Hace años por estas fechas en que la tradición expulsa a los ciudadanos de sus lugares habituales de vida o de trabajo hacia zonas a las que van todos sus vecinos a hacer lo mismo, veranear, le pregunté a Rafael Azcona, legendario guionista de cine y persona de valores y gracia inolvidable, si no se iba de vacaciones, si no incurría él mismo en el veraneo que alguna vez satirizó en sus películas. Me miró el ya veterano maestro riojano, trasplantado primero a Ibiza (a pasar más que los veranos) y a Madrid, donde vivió todos los veranos restantes, y me respondió:

-¿De veraneo? Si yo ya me fui de Logroño?

Todos estos recientes veranos de mi vida he recordado la respuesta del veterano maestro. Lo que él quería decir, y lo explicó porque me lo dijo así, es que una vez que te vas de tu pueblo ya todo es veraneo. En el pueblo, decía, nunca es verano, siempre hay trabajos que hacer, y entre esos trabajos el más arduo, permanente y pegajoso, es el de aguantar a tus habituales contertulios, a los que te encuentras invariablemente en los bares y en las aceras. Los pueblos pequeños, y entonces para él lo seguía siendo Logroño, apostan en cada esquina de cada calle a aquel que ya sabe cómo molestarte, el que te persigue con una anécdota, un chiste o un cotilleo, el que no te deja leer el periódico a gusto bajo la sombra de una palmera, el que te obliga a pensar como él y a saber todo lo que él sabe.

Como ya se había ido de Logroño, su pueblo, no sentía esa presión y así todo el tiempo que había pasado desde que se fue constituyó para él un largo veraneo. Realmente, visto así, Madrid era para él lo que se decía antiguamente: Baden Baden. Esta población alemana, Baden Baden, fue en el siglo pasado un muy bien acondicionado lugar de veraneo para las familias acomodadas europeas. Y se solía decir que, en verano, estar en Madrid, sin familia, sin vecinos, etcétera, podría ser como estar en Baden Baden. "Madrid en verano, y sin familia, Baden Baden". Entonces los veraneos se hacían por fases: acabadas las clases de los chicos, se iban las familias, y se quedaba el marido en casa, aguardando por sus vacaciones laborales.

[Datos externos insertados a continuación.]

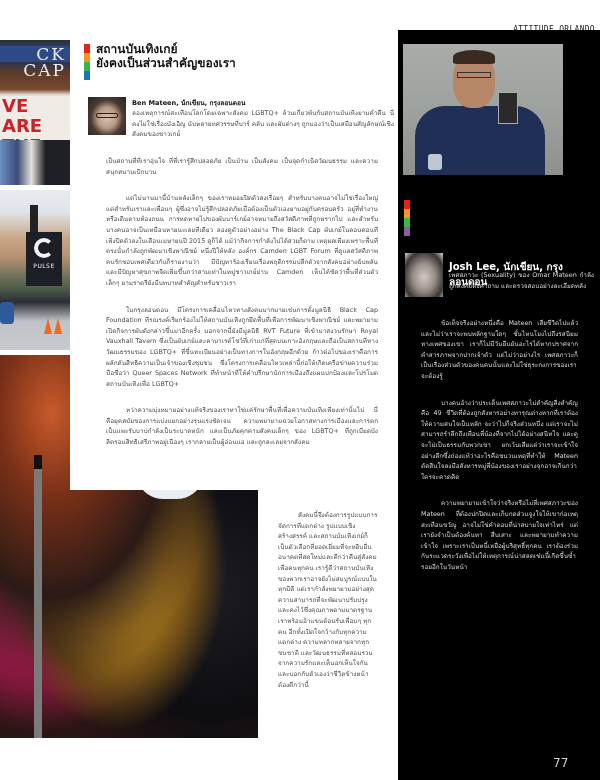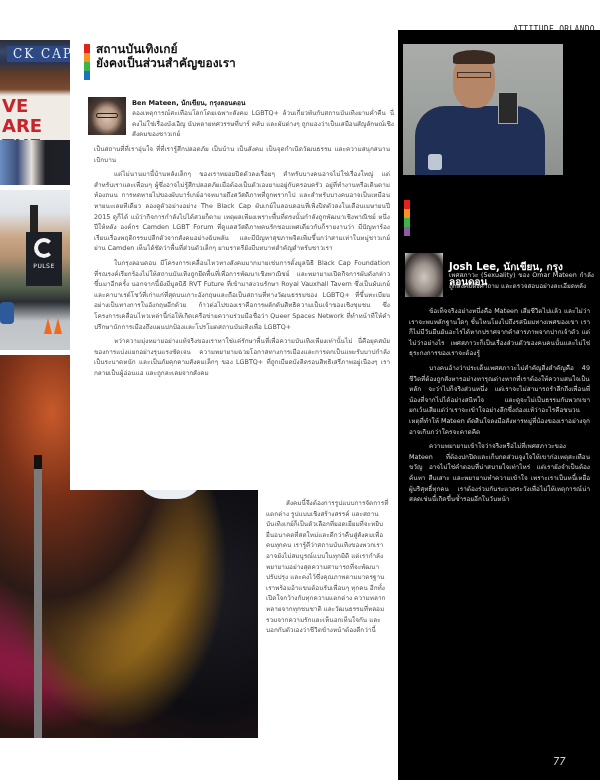"CK CAP" .photo-blackcap .sign { font-size: 12px -> 17px; margin-left: 7px -> none }
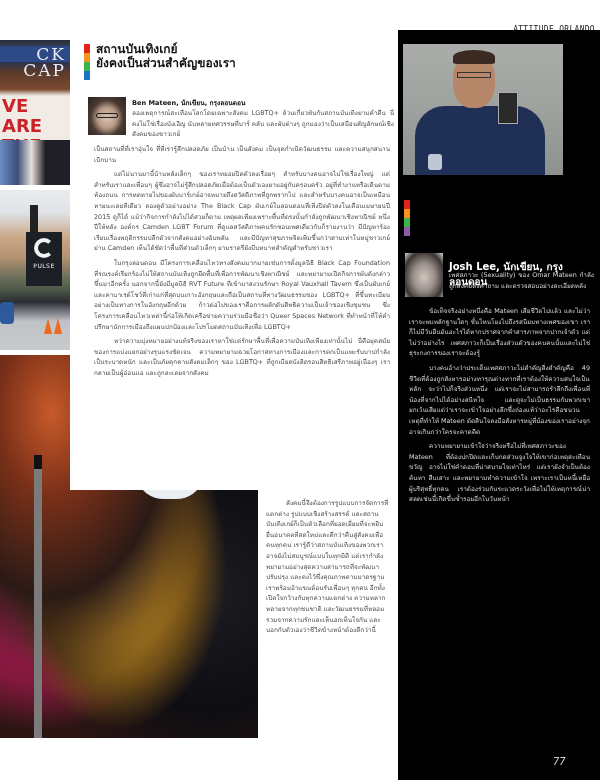"เป็นสถานที่ที่เราอุ่นใจ" .ben-body p, .ben-col2 p, .josh-body p { margin: 4px -> 16px }
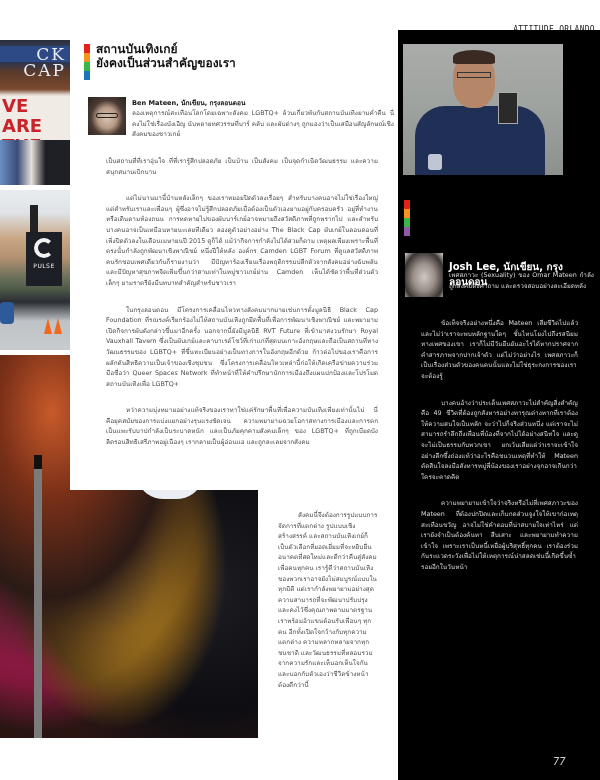"77" .page-num { font-size: 10px -> 12px; font-style: italic -> none }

Entonces se constituía aquel ejército de Rodríguez que hay en las películas en las que figuraba como actor el impar Alfredo Landa.

Luego cambiaron los veranos de signo, vino el turismo de verano, y España, en concreto, se ha convertido en un batiburrillo de familias gritándose entre ellos o con otros y llenando los veranos de sudor y de furia, de alegría gritada o de gritos e insultos porque alguien se dejó en el apartamento la toalla o el biberón o la pelota de plástico con la que luego se ha de incomodar al vecino de arena o de tumbona.

Esa masificación del verano ha ido limando el prestigio vacacional de este periodo del año, en el que cada vez se sufre más y se descansa menos, pues el sistema está inventado para que en su engranaje pierdas los nervios y, tantas veces, también pierdas a la pareja, harto el uno del otro de tanto ajetreo como el que hay que seguir para ir y venir de las vacaciones y, también, para estar en ellas.

El verano poco a poco se ha ido deteriorando a mis ojos, yo que lo amé tanto. El último día de mi última estancia en mi sitio favorito de los veranos estaba sentado en un bar, frente al mar, rodeado de italianos que se gritaban entre ellos porque mi cuerpo los separaba a unos de otros. Le advertí al padre de familia que sería adecuado que bajara el tono. Y con el mismo tono me gritó, en italiano:

-¡¡Es el tono italiano!!

Me levanté y me fui. No era el tono italiano, me dijo, es el tono del verano. Y me fui a casa, a seguir el ejemplo de Azcona. ¿Verano? ¡Si yo ya me fui de Logroño!